Because they are masculine, often excessively.

Teddy Roosevelt said football would toughen us up, big words coming from the man who named the teddy bear. The New York Knicks are better known than the New York Liberty only because they are men. Men are more likely to be sports' viewers. People have been desperate to tie sports to masculinity for decades, but the women's movement refused to accept that sports were inherently male, and in doing so they showed that the relationship between sports and masculinity was as forced and false as the relationship between Rand Paul and reality.


Title IX is so successful because it takes sports out of traditional masculinity and makes them accessible to girls, and the women those girls become. Girls who join sports teams through Title IX are more successful on and off the field/court. They are healthier, better students, and less likely to suffer from emotional handicaps. Without a doubt, sports can be a positive influence on women as well as men. It is a part of the traditionally masculine platter that women picked up and said, "Yeah, we like that."

And that is exactly the point of men's liberation. Men too, should be able to pick up what they like from femininity and say, "Yeah, we like that." And as significantly, men should be able to put down those parts of masculinity that are dickish.

The trite thoughtless response to that goal is, "why can't men do that now?" If you've been reading this blog you probably already have some ideas, but the short answer is that most men don't even know that they want it. Just as many women in the fifties honestly told themselves that they didn't want to leave the home and join the work force, many men today honestly don't want to learn how to maintain a house, raise a child, or engage in meaningful healthy relationships. And the task of convincing men that using only what they want from masculinity will make them happy is harder than the task of convincing women because the consolation prize for men is so much better ($1.22 on every dollar that a woman earns, for example).

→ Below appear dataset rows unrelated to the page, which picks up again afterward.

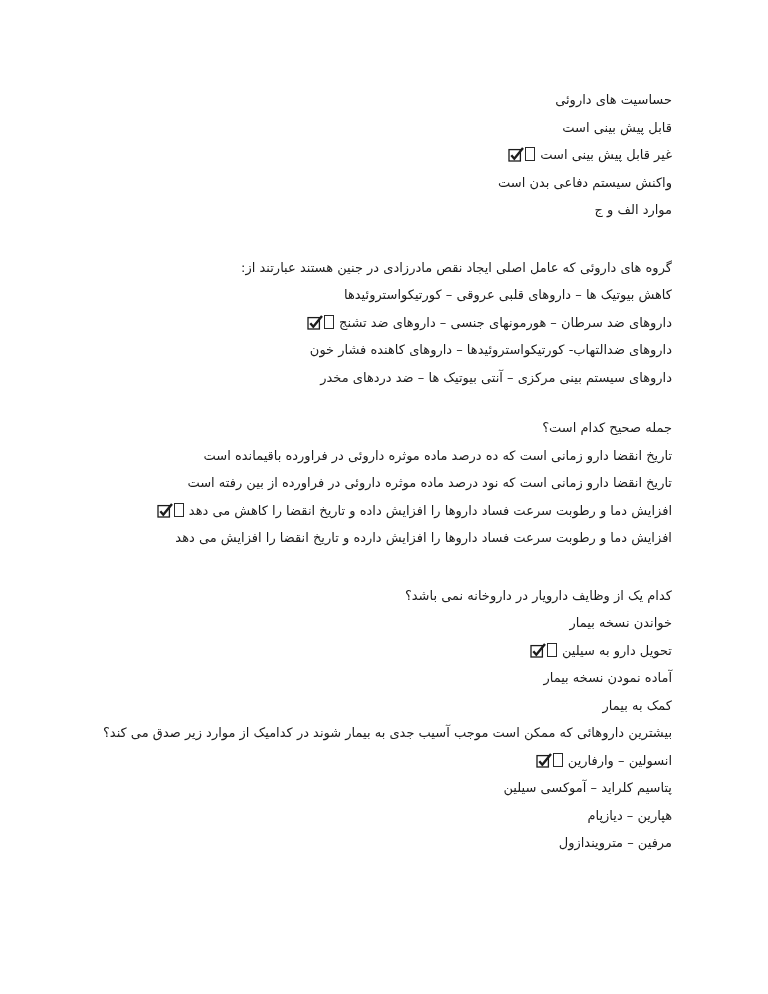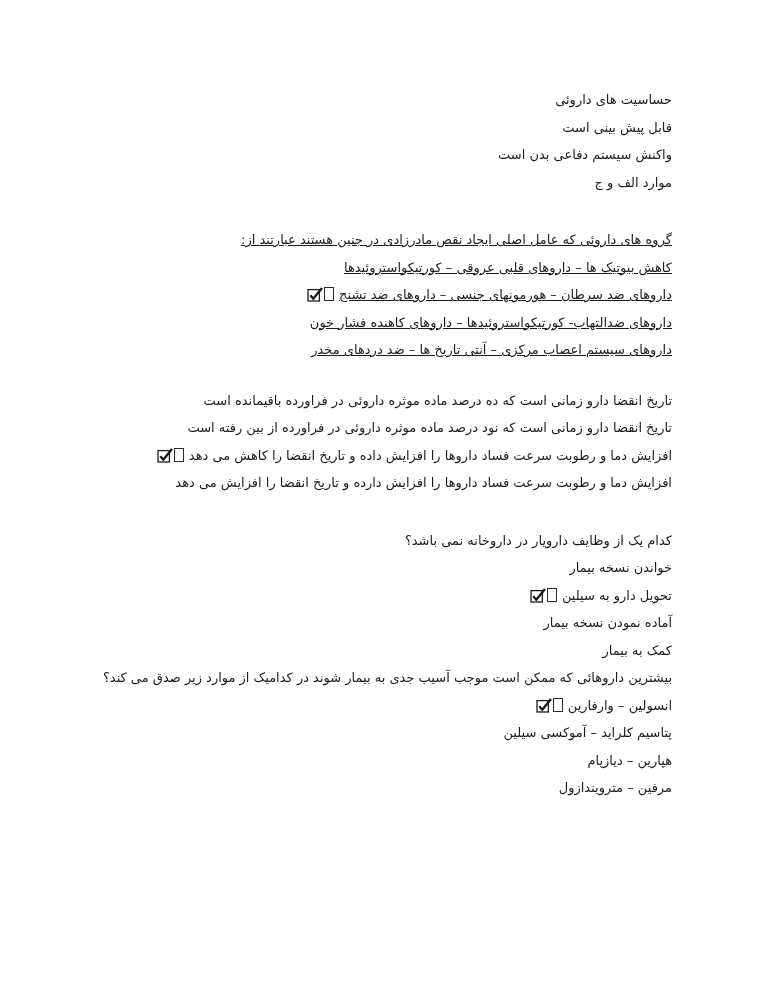--- a/index.html
+++ b/index.html
@@ -55,6 +55,12 @@
   <section class="block b1">
     <div class="line">حساسیت های داروئی</div>
     <div class="line">قابل پیش بینی است</div>
+    <div class="line">
+      <span>غیر قابل پیش بینی است</span><span class="box-empty"></span><span class="box-checked"><svg width="16" height="15" viewBox="0 0 16 15" aria-hidden="true">
+            <rect x="1" y="2.6" width="11.4" height="11.4" fill="#ffffff" stroke="#1c1c1c" stroke-width="1.3"></rect>
+            <path d="M3.3 8.3 L6.3 11.7 L15 1" fill="none" stroke="#1c1c1c" stroke-width="2.4"></path>
+          </svg></span>
+    </div>
     <div class="line">واکنش سیستم دفاعی بدن است</div>
     <div class="line">موارد الف و ج</div>
   </section>

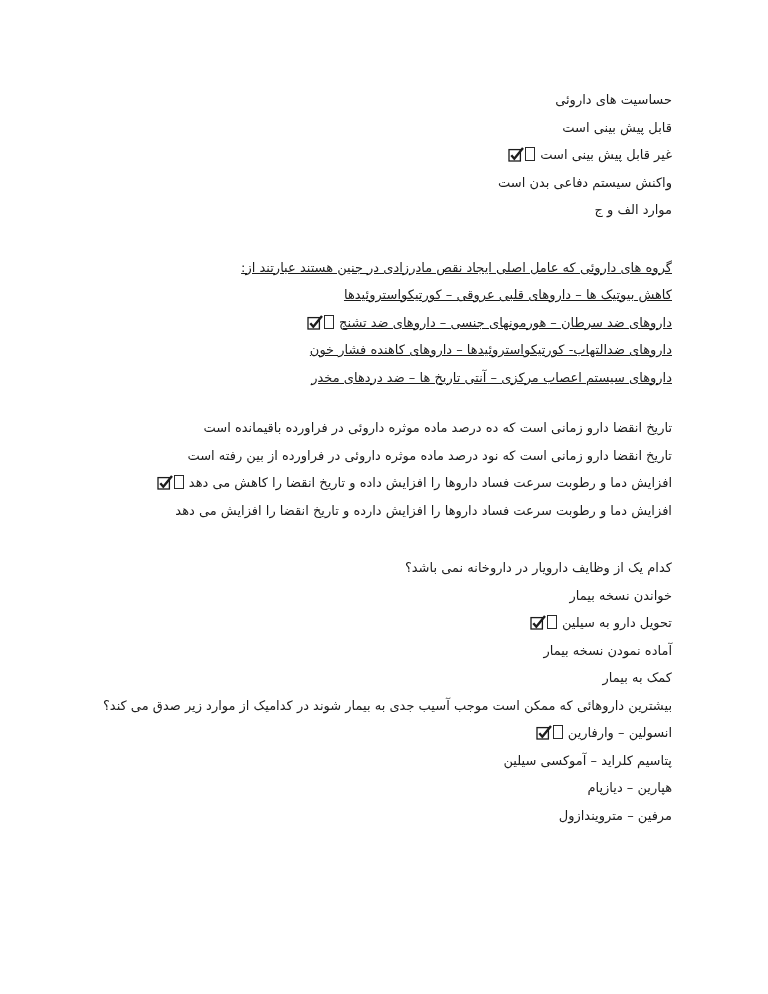--- a/index.html
+++ b/index.html
@@ -24,7 +24,7 @@
   }
   .block { margin: 0 0 0 0; }
   .block.b1 { margin-bottom: 30px; }
-  .block.b2 { margin-bottom: 23px; text-decoration: underline; }
+  .block.b2 { margin-bottom: 23px; }
   .block.b3 { margin-bottom: 30px; }
   .block.b4 { }
   .line {

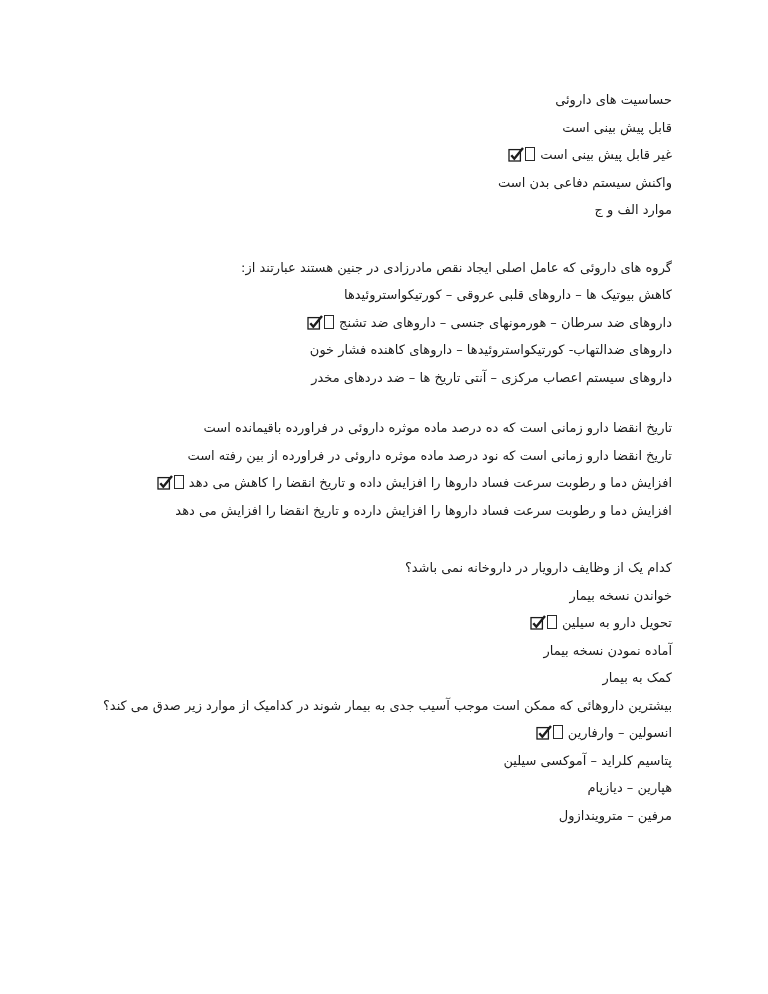--- a/index.html
+++ b/index.html
@@ -75,7 +75,7 @@
           </svg></span>
     </div>
     <div class="line">داروهای ضدالتهاب- کورتیکواستروئیدها – داروهای کاهنده فشار خون</div>
-    <div class="line">داروهای سیستم اعصاب مرکزی – آنتی تاریخ ها – ضد دردهای مخدر</div>
+    <div class="line">داروهای سیستم بینی مرکزی – آنتی بیوتیک ها – ضد دردهای مخدر</div>
   </section>
 
   <section class="block b3">

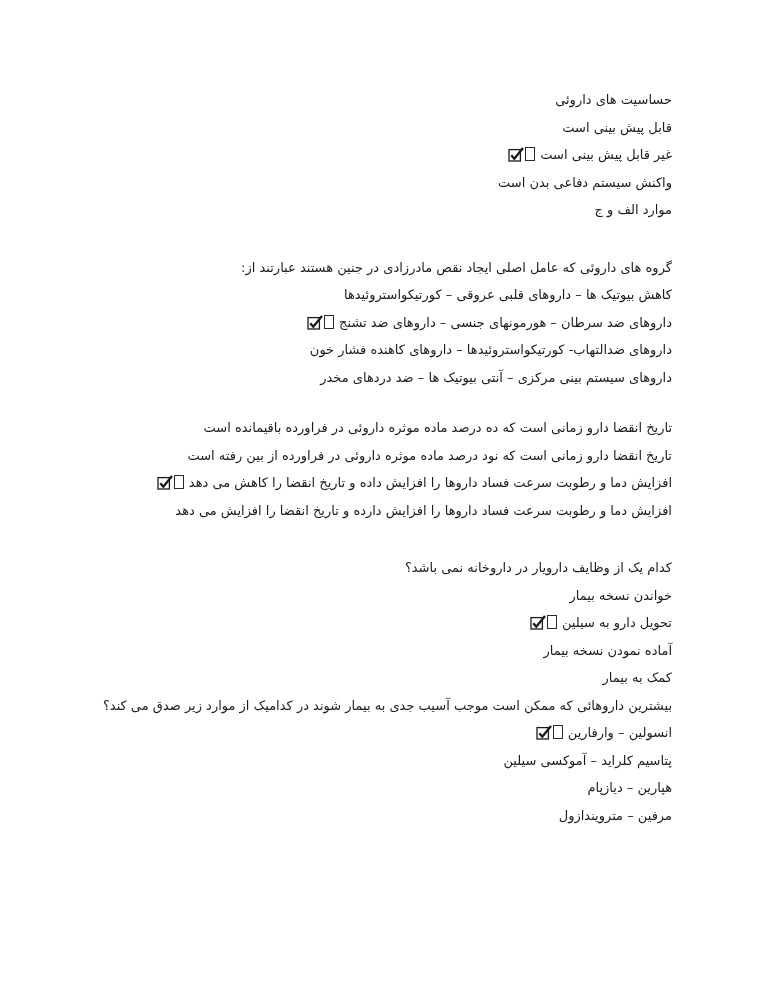--- a/index.html
+++ b/index.html
@@ -79,6 +79,7 @@
   </section>
 
   <section class="block b3">
+    <div class="line">جمله صحیح کدام است؟</div>
     <div class="line">تاریخ انقضا دارو زمانی است که ده درصد ماده موثره داروئی در فراورده باقیمانده است</div>
     <div class="line">تاریخ انقضا دارو زمانی است که نود درصد ماده موثره داروئی در فراورده از بین رفته است</div>
     <div class="line">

But the consolation prize is looking more hollow after the Great Recession. The successful job, the stability, and all of the toys were never more than a chimera, but now they are completely out of reach to a younger generation of men. We are looking at the two big platters of masculinity and femininity, and thinking, "I'd like a little bit of this, and some of that, and maybe a pinch or two from over here."

The Super Bowl, like most things including suburban living, S.U.V.'s and even the military, is a complex of the terrific alongside the terrible. Some things, like the community that I felt wandering Times Square with hundreds of thousands of other football fans, are great. Some things, like the suicide rates of pro football players after suffering head traumas, are tragic. Liberation isn't necessarily about doing things differently. Liberation is having the wisdom to know what parts of our lives make us happier, and the courage to dump the rest of the bull shit in the face of people who lack the aforementioned wisdom.